In reality, he continues, “the camp
system was not only economically unproductive. It operated at a loss and harmed
the tasks of the industrialization” of the country.
The GULAG system did provide some
advantages to the rulers, historian Oleg Khvenyuk points out. It allowed the
Soviet leaders to dispatch workers to far away places they would not have willingly
gone, to shift them from place to place as needed, to exploit those in it
almost without limit, to be a threat to those not yet incarcerated, and to
reduce consumption.
But its costs to the system exceeded
“the profits” it brought the country, he and others say, including many of the
managers of the prison camp system. First of all, the costs of guarding and moving
inmates exceeded what the inmates produced. Second, productivity of slave labor
was extremely low. And third, it led to misassignment of workers to needed
tasks.
Because Stalinist bosses assumed
that such a labor force was inexhaustible, Zadorozhny says, they often used
slave labor for tasks that were not justified economically or strategically and
kept the inmates working on these tasks long after it became obvious that the
projects were operating at a loss.
In addition, and again in contrast
to current assumptions, the GULAG was extremely corrupt. Given how isolated
many of the camps were, guards and bosses had ever incentive to seek to extract
money from families of those incarcerated with the certainty that they would be
able to get away with this. Such crimes cost the country billions of rubles.

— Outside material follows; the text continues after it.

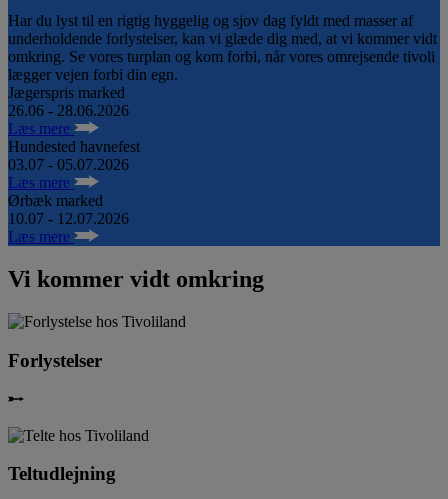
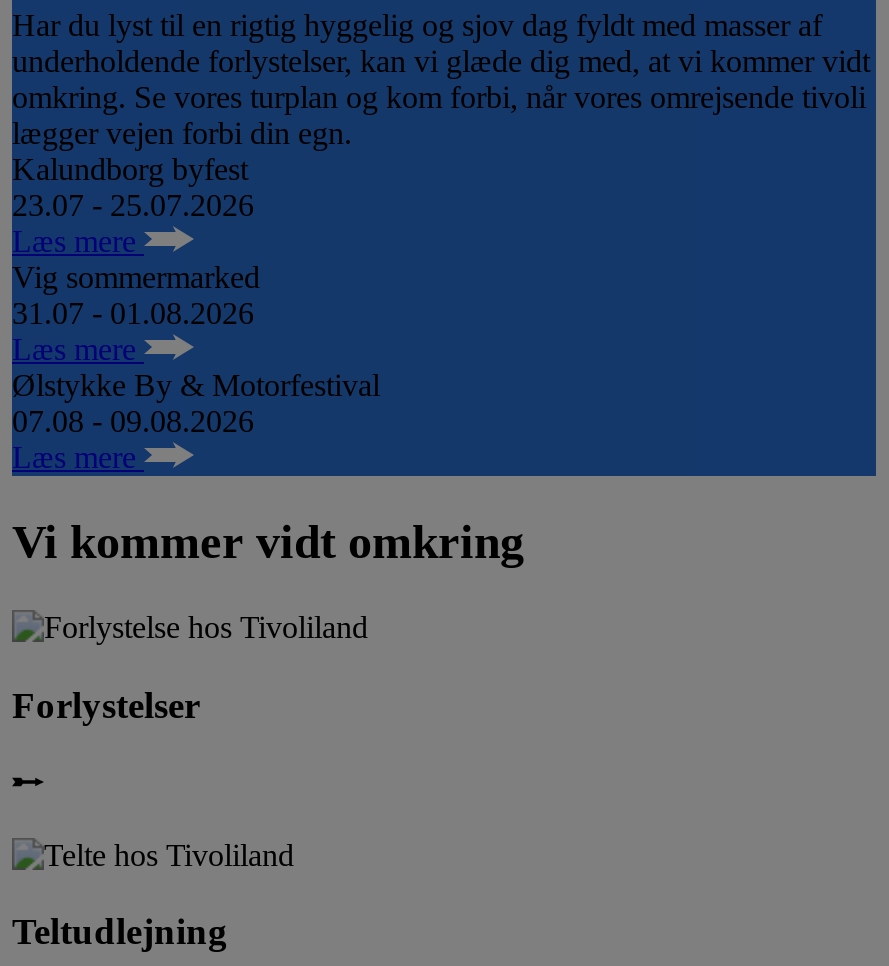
[8,84,129,119] Jægerspris marked | 26.06 - 28.06.2026 -> [12,153,254,223] Kalundborg byfest | 23.07 - 25.07.2026
[8,138,140,173] Hundested havnefest | 03.07 - 05.07.2026 -> [12,261,260,331] Vig sommermarked | 31.07 - 01.08.2026
[8,192,129,227] Ørbæk marked | 10.07 - 12.07.2026 -> [12,369,380,439] Ølstykke By & Motorfestival | 07.08 - 09.08.2026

It may come as a surprise to
Russians today but “the Soviet government and leaders of the camp system soberly
assessed the ineffectiveness of the GULAG and from the very beginning put in
place a whole range of measures designed to stimulate the productivity of labor”
in the camps.
But the most effective of these –
reducing sentences for higher productivity – was ended by Stalin himself in 1938. Others involved using free labor alongside
the inmates, or reducing the number of guards overseeing what the prisoners
were doing. And in the early 1950s, the camp bosses even paid inmates in the
hopes of boosting their productivity.
At that time, the USSR Council of Ministers
“introduced payment for the work of inmates in all corrective labor colonies
and camps except special ones where ‘politicals’ were held.” That led to a
rapid rise in productivity across the board. But there were still many camps
were costs exceeded production.
There, the only real means available
to “make ends meet” was to length the working day and increase the norms
prisoners were to fill. But over time that didn’t work either. And consequently
after the death of the dictator, this system of slave labor was done away with.
One can only hope that its revival will not last very long.